Su Gibi_Sizi tanıyoruz ama yinede bizlere kısaca yaşam hikayenizi anlatır mısınız?
Ahmet Tahsin_
-05/05/1950 Boğazlıyan doğumluyum. (Dede yurdum, Rize’nin Pazar İlçesidir) İlk ve orta okulu bu ilçede tamamladım. Lise için Ankara'ya geldiğimde sadece kayıtlar için Ticaret liselerinin açık olduğunu ve bu okula da sınavla öğrenci alındığını öğrendim. Ve ne olduğunu dahi anlamadan bu okula öğrenci oldum. Ticaret lisesinin ilk iki yılını Ankara' da, son iki yılını Kayseri' de tamamladım. 1969 yılında Eskişehir İktisadi ve Ticari İlimler Akademisi' ne sınavla kayıt yaptırdım. Birinci ve ikinci sınıfları bu şehirde tamamladım ve 1971 yılında siyasi nedenlerle, Ankara İktisadi ve Ticari İlimler Akademisi' ne yatay geçiş yaptım. 1972 yılında, akademi 3. sınıftayken, sınıf arkadaşımla evlendim. O zamanlar, SSK diye anılan kurumda 11 yıl memurluk yaptıktan sonra 1987 de siyasi nedenlerle istifa ettim ve muhasebe bürosu açtım. Serbest Muhasebeci Mali Müşavir olarak 2007 yılı ocak ayında işyerimi meslektaşım olan oğluma bırakarak emekli oldum. Bir de, İzmir' de kadın doğum ihtisasını yapmakta olan kızım var. Av, balık, kampçılık (doğada kamp) halen sportif faaliyetlerim arasındadır. Ayrıca Ankara kalesinde küçük bir marangoz atölyem var ve burada antika eşya tamirciliğini hobi olarak sürdürmekteyim.

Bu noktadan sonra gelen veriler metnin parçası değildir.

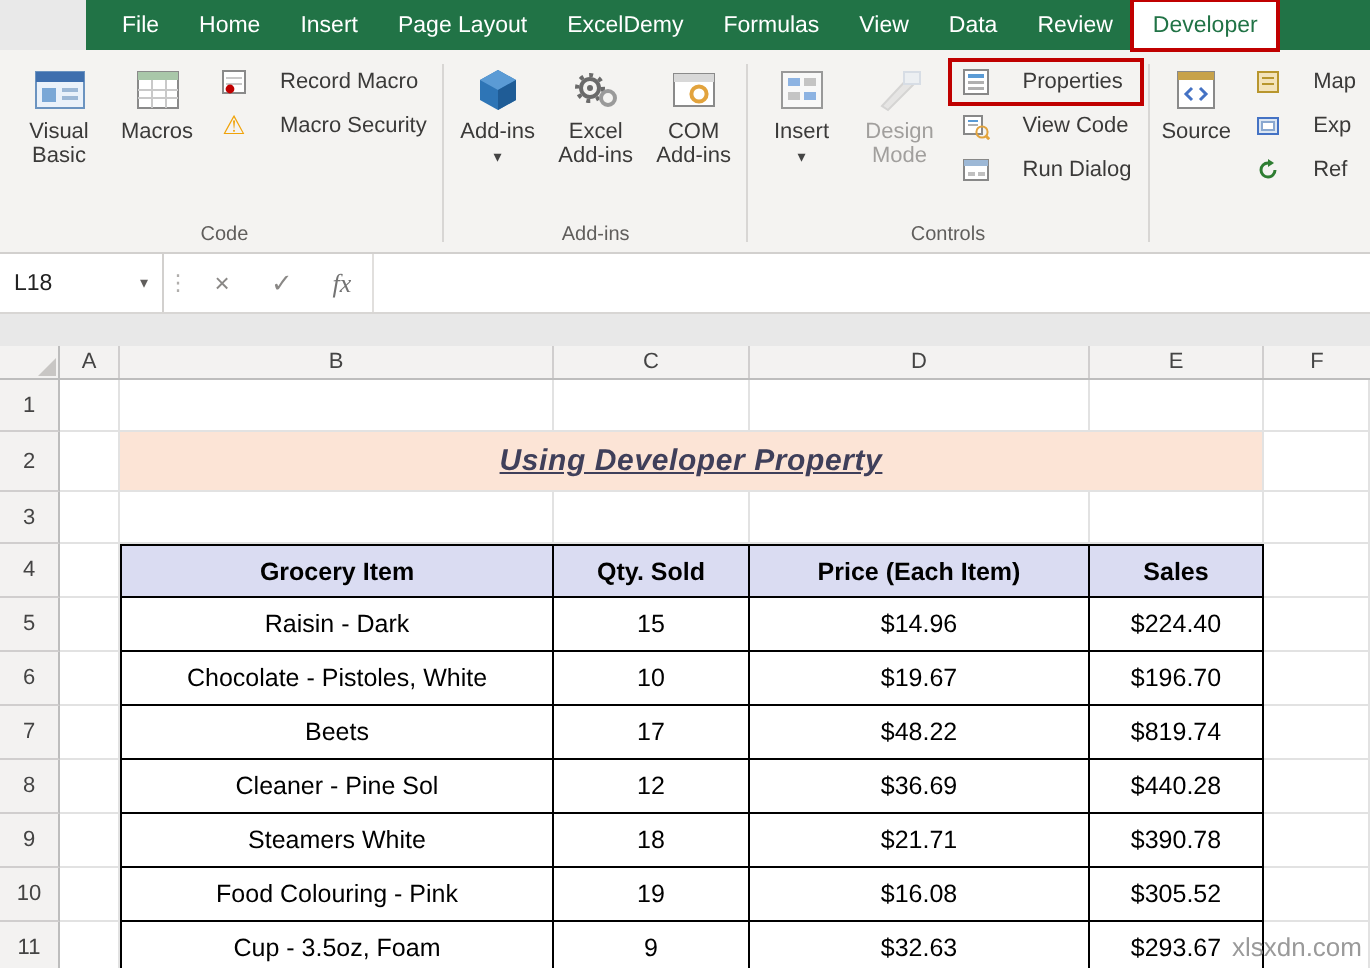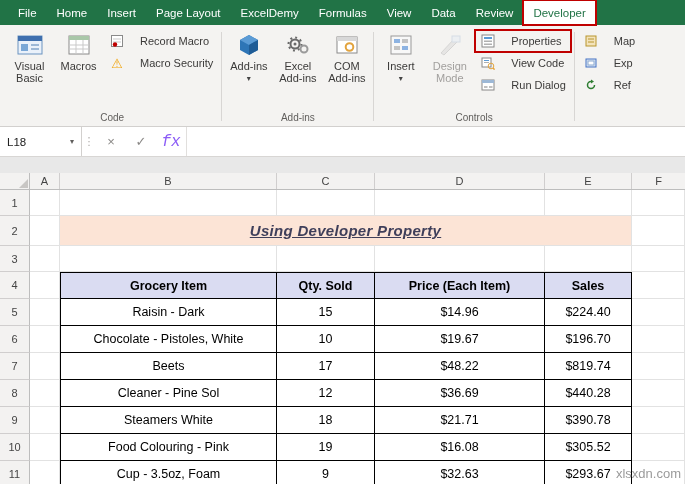--- a/index.html
+++ b/index.html
@@ -7,7 +7,7 @@
   body { font-family:"Liberation Sans","DejaVu Sans",sans-serif; background:#e9e9e9; position:relative; }
 
   
-  .tabbar { height:25px; background:var(--ribbon-green,#217346); display:flex; align-items:stretch; padding-left:8px; }
+  .tabbar { height:25px; background:var(--ribbon-green,#217346); display:flex; align-items:stretch; padding-left:8px;margin-left:43px; }
   .tab { color:#fff; font-size:11.5px; padding:0 10px; display:flex; align-items:center; white-space:nowrap; }
   .tab.active { background:#fff; color:var(--ribbon-green,#217346); outline:2px solid var(--highlight-red,#C00000); outline-offset:-1px; }
 

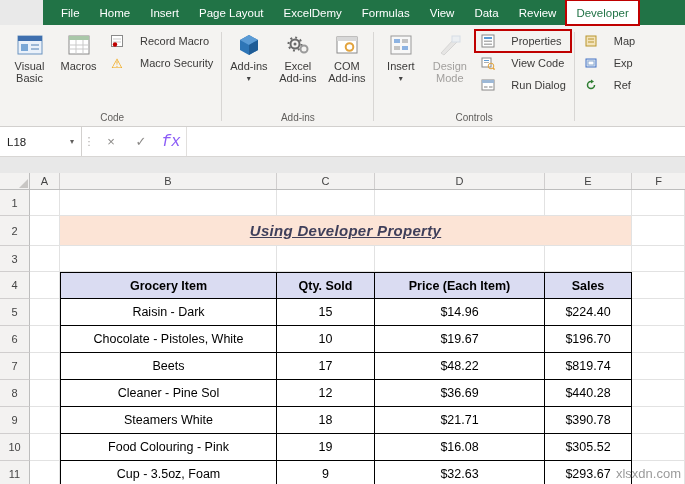--- a/index.html
+++ b/index.html
@@ -242,6 +242,16 @@
 
   <div class="rgroup xmlgroup">
     <div class="rg-content">
+      <div class="bigbtn">
+        <span class="bicon">
+          <svg width="24" height="22" viewBox="0 0 24 22">
+              <rect x="3" y="2" width="18" height="18" fill="#fff" stroke="#8a8a8a"></rect>
+              <rect x="3" y="2" width="18" height="4" fill="#c7a24a"></rect>
+              <path d="M10 10 l-3 3 3 3 M14 10 l3 3 -3 3" stroke="#4472c4" fill="none" stroke-width="1.5"></path>
+            </svg>
+        </span>
+        <span class="blabel">Source</span>
+      </div>
       <div class="smallstack">
         <div class="smallbtn">
           <span class="sicon">

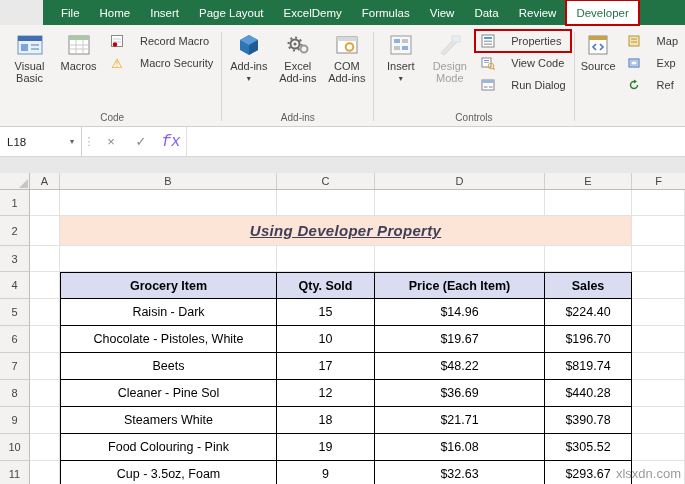--- a/index.html
+++ b/index.html
@@ -38,7 +38,7 @@
   .nb-arrow { font-size:8px; color:#605e5c; }
   .fb-dots { width:14px; display:flex; align-items:center; justify-content:center; color:#b0aeac; font-size:11px; }
   .fb-btn { width:30px; display:flex; align-items:center; justify-content:center; font-size:13px; color:#8a8886; }
-  .fb-btn.fx { font-family:Liberation Mono, monospace; font-style:italic; color:#8b5cf6; font-size:16px; }
+  .fb-btn.fx { font-family:Liberation Serif, serif; font-style:italic; color:#737373; font-size:13px; }
   .fb-input { flex:1; border-left:1px solid #e1dfdd; background:#fff; }
 
   .sheet-spacer { height:16px; background:#e8e8e8; }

Su Gibi_Şiir yolculuğunuz nasıl başladı?
Ahmet Tahsin_
Herkeste olduğu gibi şiirle ilk defa gençlik kimyasının bol olduğu zamanlarda komşu kızının pencereden bana bakması ile başladım sanıyorum. Yani on yedi veya on sekiz yaşlarında. Bu döneme ait epeyce şiirim bulunmaktadır. Bir ara bunları sayfamda yayınlamayı düşünüyorum. Üniversite yıllarında dünya görüşümle birlikte, şiir anlayışım da değişti. O yıllarda bol bol okuduğumuz Nazım Hikmet, Ahmet Arif, Hasan Hüseyin, Bedri Rahmi Eyüboğlu, Atilla İlhan gibi şairlerin yazdıklarından etkilenerek özentili şiirler yazarak; bu yazdıklarımızı hiçbir yerde yayınlatamayarak, küçük bir iki derginin dışında ne bir dergi ne de bir yayınevi bulamayarak, geçen yıl Antoloji ile tanıştım. Bu güzel tanışma güzel insanları da birlikte getirdi ve sizleri tanıdım. Parasını kendim verdiğim SEVDA BOZLAKLARI adlı bir şiir kitabım var. Bunu e-kitap olarak sayfamda bulabilirsiniz. Şu anda da yine parasını kendim vererek çıkartacağım iki kitap üzerinde çalışmaktayım ve sanırım ocak ayına yetişecek.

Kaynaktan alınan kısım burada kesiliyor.